- **Instructions to follow**:
Below is a set of records. Please retype every one exactly.

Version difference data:
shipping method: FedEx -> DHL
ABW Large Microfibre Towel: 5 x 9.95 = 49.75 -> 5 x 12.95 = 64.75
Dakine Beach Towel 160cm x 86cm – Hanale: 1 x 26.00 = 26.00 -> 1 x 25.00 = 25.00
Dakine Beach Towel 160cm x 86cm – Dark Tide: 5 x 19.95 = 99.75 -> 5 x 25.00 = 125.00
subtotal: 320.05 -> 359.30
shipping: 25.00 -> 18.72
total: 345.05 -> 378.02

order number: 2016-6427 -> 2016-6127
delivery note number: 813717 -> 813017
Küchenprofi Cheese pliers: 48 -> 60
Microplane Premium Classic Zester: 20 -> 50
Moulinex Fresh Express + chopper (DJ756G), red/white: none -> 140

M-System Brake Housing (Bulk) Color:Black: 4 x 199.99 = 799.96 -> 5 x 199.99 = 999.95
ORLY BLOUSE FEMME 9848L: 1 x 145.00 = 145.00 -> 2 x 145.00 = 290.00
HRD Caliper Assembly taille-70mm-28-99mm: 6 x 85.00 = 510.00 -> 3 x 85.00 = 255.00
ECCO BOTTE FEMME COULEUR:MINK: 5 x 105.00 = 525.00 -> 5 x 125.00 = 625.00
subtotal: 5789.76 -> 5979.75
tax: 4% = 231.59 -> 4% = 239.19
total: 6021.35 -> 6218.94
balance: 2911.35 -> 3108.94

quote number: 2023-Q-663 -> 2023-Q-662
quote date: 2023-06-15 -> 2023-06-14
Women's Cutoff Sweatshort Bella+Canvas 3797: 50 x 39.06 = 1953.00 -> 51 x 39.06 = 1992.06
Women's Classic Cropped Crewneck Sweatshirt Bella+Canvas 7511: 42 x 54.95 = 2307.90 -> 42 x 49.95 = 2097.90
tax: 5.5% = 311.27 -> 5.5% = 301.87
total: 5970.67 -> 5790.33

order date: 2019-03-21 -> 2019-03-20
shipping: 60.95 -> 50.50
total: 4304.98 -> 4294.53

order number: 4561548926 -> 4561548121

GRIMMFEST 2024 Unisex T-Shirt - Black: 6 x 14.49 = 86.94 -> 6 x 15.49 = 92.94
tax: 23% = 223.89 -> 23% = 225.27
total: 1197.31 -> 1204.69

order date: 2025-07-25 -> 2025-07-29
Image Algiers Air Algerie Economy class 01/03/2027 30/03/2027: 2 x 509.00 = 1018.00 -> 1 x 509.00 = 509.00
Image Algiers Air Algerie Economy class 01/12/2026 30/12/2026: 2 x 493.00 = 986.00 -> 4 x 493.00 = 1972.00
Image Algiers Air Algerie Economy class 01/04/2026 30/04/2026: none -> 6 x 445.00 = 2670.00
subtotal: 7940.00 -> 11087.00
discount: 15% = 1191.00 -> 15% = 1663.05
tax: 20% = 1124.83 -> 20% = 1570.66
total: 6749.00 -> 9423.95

- **Result for this exercise**:
shipping method: FedEx -> DHL
ABW Large Microfibre Towel: 5 x 9.95 = 49.75 -> 5 x 12.95 = 64.75
Dakine Beach Towel 160cm x 86cm – Hanale: 1 x 26.00 = 26.00 -> 1 x 25.00 = 25.00
Dakine Beach Towel 160cm x 86cm – Dark Tide: 5 x 19.95 = 99.75 -> 5 x 25.00 = 125.00
subtotal: 320.05 -> 359.30
shipping: 25.00 -> 18.72
total: 345.05 -> 378.02

order number: 2016-6427 -> 2016-6127
delivery note number: 813717 -> 813017
Küchenprofi Cheese pliers: 48 -> 60
Microplane Premium Classic Zester: 20 -> 50
Moulinex Fresh Express + chopper (DJ756G), red/white: none -> 140

M-System Brake Housing (Bulk) Color:Black: 4 x 199.99 = 799.96 -> 5 x 199.99 = 999.95
ORLY BLOUSE FEMME 9848L: 1 x 145.00 = 145.00 -> 2 x 145.00 = 290.00
HRD Caliper Assembly taille-70mm-28-99mm: 6 x 85.00 = 510.00 -> 3 x 85.00 = 255.00
ECCO BOTTE FEMME COULEUR:MINK: 5 x 105.00 = 525.00 -> 5 x 125.00 = 625.00
subtotal: 5789.76 -> 5979.75
tax: 4% = 231.59 -> 4% = 239.19
total: 6021.35 -> 6218.94
balance: 2911.35 -> 3108.94

quote number: 2023-Q-663 -> 2023-Q-662
quote date: 2023-06-15 -> 2023-06-14
Women's Cutoff Sweatshort Bella+Canvas 3797: 50 x 39.06 = 1953.00 -> 51 x 39.06 = 1992.06
Women's Classic Cropped Crewneck Sweatshirt Bella+Canvas 7511: 42 x 54.95 = 2307.90 -> 42 x 49.95 = 2097.90
tax: 5.5% = 311.27 -> 5.5% = 301.87
total: 5970.67 -> 5790.33

order date: 2019-03-21 -> 2019-03-20
shipping: 60.95 -> 50.50
total: 4304.98 -> 4294.53

order number: 4561548926 -> 4561548121

GRIMMFEST 2024 Unisex T-Shirt - Black: 6 x 14.49 = 86.94 -> 6 x 15.49 = 92.94
tax: 23% = 223.89 -> 23% = 225.27
total: 1197.31 -> 1204.69

order date: 2025-07-25 -> 2025-07-29
Image Algiers Air Algerie Economy class 01/03/2027 30/03/2027: 2 x 509.00 = 1018.00 -> 1 x 509.00 = 509.00
Image Algiers Air Algerie Economy class 01/12/2026 30/12/2026: 2 x 493.00 = 986.00 -> 4 x 493.00 = 1972.00
Image Algiers Air Algerie Economy class 01/04/2026 30/04/2026: none -> 6 x 445.00 = 2670.00
subtotal: 7940.00 -> 11087.00
discount: 15% = 1191.00 -> 15% = 1663.05
tax: 20% = 1124.83 -> 20% = 1570.66
total: 6749.00 -> 9423.95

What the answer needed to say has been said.